The remaining police frigate, with a grand display of dutifulness (or of suicidal tendencies), opened fire with all its weapons. Either the crew didn’t know what a Chimera could do, or they simply didn’t want to pass on to the next world without at least putting a scratch on the pirate ship’s casing. In any case, they failed miserably: their microwave beams, missiles, and regulation police lasers bounced harmlessly off the Colossaur destroyer’s alternating-field armor.

By contrast, when Makrow and his sidekicks also used all their weaponry in response, they literally annihilated the human ship. I think the biggest fragment that remained would easily have fit inside my hat.

Meanwhile, I was intent on doing the only proper thing under the circumstances: getting out of there, full blast. If the battle is already lost, all you can do is retreat. He who loses and runs away in time can return to fight and win. A coward who escapes lives to become brave. Old sayings with which I was suddenly in complete agreement.

That meant pushing our accelerators to the max with a swipe of my hand, turning off the artificial gravity with a kick of one foot, holding the seat restraints with my teeth, hearing the roar of the plasma engines forced from idle to peak in the blink of an eye—and seeing something that looked a lot like a column of flying ants (ants? in a space shuttle? and flying? where’d they come from?) do a cheerleader routine around the air conditioner vent.

In short: madness, terror, chaos, and putting as many light-years as possible between the Chimera’s sharklike profile and us.

And it’s not like giving them the slip would be easy. Chimeras are the pride of the Colossaurs’ military engineering. Not only are they hyper-armored and bristling with all sorts of weapons, they also have batteries of very effective sensors. Only the swiftness of my positronic neural responses allowed us to escape their first attack, evading microwave beams and hailstorms of charged particles that blasted nearby asteroids into millions of shards of rock and ice.

It wasn’t a simulation or a warning shot: the barrage was intended to destroy us. After that first attempt, I knew they were going to pursue us. I swatted away some flying ants and tried to radio for help; by then it didn’t matter if the whole Solar System knew where we were. No answer.

The damn Colossaurs clearly didn’t forget to include a massive radio interference generator in the arsenal of their Chimeras. Not even God could hear us. Nobody would help us unless we helped ourselves. Makrow didn’t want witnesses. After wiping two police frigates off the map, he wasn’t about to let us waltz off to the Burroughs with news about his latest crime and his newest ship.

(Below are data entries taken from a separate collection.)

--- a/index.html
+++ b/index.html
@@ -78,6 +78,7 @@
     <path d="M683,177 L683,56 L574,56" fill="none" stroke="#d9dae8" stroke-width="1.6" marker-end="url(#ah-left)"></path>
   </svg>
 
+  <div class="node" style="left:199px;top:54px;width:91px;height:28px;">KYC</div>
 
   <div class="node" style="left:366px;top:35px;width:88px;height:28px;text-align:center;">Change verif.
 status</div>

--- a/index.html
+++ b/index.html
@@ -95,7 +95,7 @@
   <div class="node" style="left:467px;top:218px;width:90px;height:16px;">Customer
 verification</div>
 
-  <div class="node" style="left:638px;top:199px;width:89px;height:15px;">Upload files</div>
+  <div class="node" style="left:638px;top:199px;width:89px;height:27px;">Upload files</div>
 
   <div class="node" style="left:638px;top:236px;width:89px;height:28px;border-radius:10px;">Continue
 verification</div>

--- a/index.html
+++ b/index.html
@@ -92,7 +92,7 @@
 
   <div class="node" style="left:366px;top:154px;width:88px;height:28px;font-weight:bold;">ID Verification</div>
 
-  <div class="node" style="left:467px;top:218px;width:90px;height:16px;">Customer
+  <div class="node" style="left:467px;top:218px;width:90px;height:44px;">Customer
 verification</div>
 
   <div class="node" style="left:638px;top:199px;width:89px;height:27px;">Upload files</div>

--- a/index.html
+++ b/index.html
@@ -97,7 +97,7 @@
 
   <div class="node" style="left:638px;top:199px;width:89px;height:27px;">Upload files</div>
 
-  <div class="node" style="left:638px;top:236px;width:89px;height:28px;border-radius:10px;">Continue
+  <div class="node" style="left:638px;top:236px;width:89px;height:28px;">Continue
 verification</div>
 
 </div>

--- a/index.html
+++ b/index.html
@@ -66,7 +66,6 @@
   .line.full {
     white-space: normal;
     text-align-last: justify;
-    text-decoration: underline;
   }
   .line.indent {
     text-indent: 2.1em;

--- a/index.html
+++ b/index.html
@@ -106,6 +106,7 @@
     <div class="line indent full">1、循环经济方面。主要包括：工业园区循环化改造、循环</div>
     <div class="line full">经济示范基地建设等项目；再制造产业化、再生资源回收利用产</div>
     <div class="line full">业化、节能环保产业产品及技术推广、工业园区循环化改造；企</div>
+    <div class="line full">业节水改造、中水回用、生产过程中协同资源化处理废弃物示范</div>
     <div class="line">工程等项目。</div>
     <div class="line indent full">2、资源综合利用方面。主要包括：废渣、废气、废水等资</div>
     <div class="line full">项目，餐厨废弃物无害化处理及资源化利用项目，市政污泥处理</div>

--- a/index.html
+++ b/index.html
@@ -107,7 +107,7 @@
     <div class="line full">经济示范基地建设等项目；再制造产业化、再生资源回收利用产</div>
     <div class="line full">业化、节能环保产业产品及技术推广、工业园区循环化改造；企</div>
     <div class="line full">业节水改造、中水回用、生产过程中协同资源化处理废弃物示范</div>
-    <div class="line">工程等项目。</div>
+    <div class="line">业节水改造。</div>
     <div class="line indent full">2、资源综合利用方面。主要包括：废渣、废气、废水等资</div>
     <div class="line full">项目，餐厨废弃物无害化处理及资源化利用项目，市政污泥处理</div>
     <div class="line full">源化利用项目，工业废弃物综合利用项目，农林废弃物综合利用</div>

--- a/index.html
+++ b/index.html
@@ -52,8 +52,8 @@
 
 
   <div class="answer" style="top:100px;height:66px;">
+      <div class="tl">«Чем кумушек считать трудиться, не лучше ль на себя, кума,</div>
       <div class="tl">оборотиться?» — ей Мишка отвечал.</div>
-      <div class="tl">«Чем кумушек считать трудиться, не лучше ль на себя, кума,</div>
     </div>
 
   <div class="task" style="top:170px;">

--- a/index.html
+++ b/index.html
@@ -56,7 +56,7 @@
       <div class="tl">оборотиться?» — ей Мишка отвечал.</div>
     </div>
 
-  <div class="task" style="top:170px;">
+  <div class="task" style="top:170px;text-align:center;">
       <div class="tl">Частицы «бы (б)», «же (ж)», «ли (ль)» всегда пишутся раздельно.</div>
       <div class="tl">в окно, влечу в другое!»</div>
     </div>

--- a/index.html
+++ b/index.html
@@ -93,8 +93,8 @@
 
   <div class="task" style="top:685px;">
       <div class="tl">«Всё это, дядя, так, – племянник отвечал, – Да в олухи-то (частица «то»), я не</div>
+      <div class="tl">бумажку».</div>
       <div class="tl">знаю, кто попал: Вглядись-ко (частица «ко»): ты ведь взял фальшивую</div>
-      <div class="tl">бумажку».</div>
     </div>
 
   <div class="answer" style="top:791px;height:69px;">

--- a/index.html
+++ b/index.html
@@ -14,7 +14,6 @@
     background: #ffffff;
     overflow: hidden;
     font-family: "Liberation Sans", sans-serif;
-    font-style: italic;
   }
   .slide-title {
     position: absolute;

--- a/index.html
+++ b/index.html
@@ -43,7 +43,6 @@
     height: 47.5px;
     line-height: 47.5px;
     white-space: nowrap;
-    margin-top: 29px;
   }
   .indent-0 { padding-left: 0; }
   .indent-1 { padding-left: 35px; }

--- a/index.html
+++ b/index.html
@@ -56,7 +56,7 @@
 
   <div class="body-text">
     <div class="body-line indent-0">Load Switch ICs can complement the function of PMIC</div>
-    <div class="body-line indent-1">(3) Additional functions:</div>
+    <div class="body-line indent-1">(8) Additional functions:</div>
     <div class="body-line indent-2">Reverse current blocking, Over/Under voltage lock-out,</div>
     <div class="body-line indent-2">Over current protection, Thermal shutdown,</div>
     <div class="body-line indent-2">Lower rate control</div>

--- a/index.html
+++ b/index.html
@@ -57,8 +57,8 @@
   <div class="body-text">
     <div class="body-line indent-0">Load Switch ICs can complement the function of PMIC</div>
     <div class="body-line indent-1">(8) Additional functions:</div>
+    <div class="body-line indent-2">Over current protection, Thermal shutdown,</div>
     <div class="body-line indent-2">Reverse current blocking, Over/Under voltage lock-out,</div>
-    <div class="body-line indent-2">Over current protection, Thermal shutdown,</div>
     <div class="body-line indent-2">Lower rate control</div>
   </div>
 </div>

A crazy pursuit began through drifting rocks. An obstacle race between the defenseless rabbit and the ferocious wolf, an escape punctuated with volleys that would have blown us to bits if any had hit us—but as if some benevolent god had placed us under his capricious protection, the worst they did was graze us, and only a couple of times at that.

Meanwhile, the impossible ants never stopped buzzing around. Weird. Some of them didn’t seem quite normal to me; they had four, even six wings. Mutants?

Aside from that, everything was going bizarrely well. I remember thinking that Makrow 34’s powers of probabilistic manipulation might not be effective beyond a certain distance after all. But all the same, I had to perform my full repertoire of prohibited maneuvers (and even create a couple of new ones on the fly). I mentally blessed Vasily and his insistence on remaining loyal to our old shuttle. It might not have had anything remotely as good as the shields on the pirate ship or a regulation frigate. Or their weapons, or half the power of their engines.

But even their small Chimera didn’t have much advantage over us in maneuverability, at the low velocities required by an asteroid belt transit. Plus, fortunately, no human, Colossaur, or Cetian pilot is my rival when it comes to reaction speed.